Exercise data -

++++++

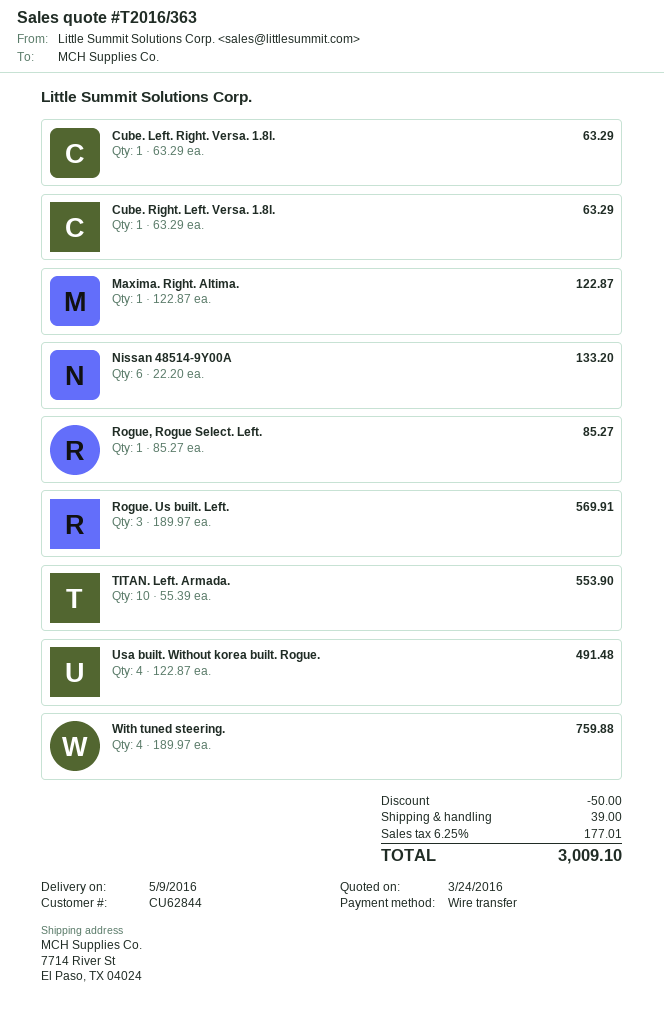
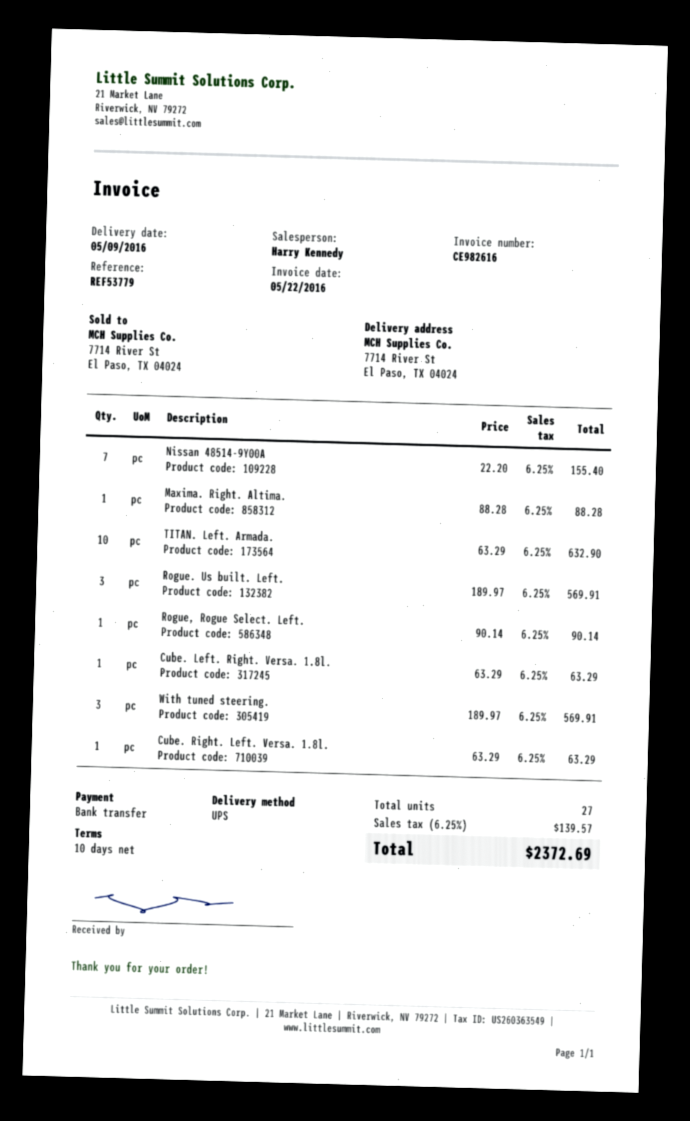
Maxima. Right. Altima.: 1 x 122.87 = 122.87 -> 1 x 88.28 = 88.28
Nissan 48514-9Y00A: 6 x 22.20 = 133.20 -> 7 x 22.20 = 155.40
Rogue, Rogue Select. Left.: 1 x 85.27 = 85.27 -> 1 x 90.14 = 90.14
TITAN. Left. Armada.: 10 x 55.39 = 553.90 -> 10 x 63.29 = 632.90
Usa built. Without korea built. Rogue.: 4 x 122.87 = 491.48 -> none
With tuned steering.: 4 x 189.97 = 759.88 -> 3 x 189.97 = 569.91
discount: 50.00 -> none
shipping: 39.00 -> none
tax: 6.25% = 177.01 -> 6.25% = 139.57
total: 3009.10 -> 2372.69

++++++

What you will do - Reproduce exactly the final stretch of the listing, starting at the line that contains "shipping: 39.00 -> none" and ending with the last line.

Task response -
shipping: 39.00 -> none
tax: 6.25% = 177.01 -> 6.25% = 139.57
total: 3009.10 -> 2372.69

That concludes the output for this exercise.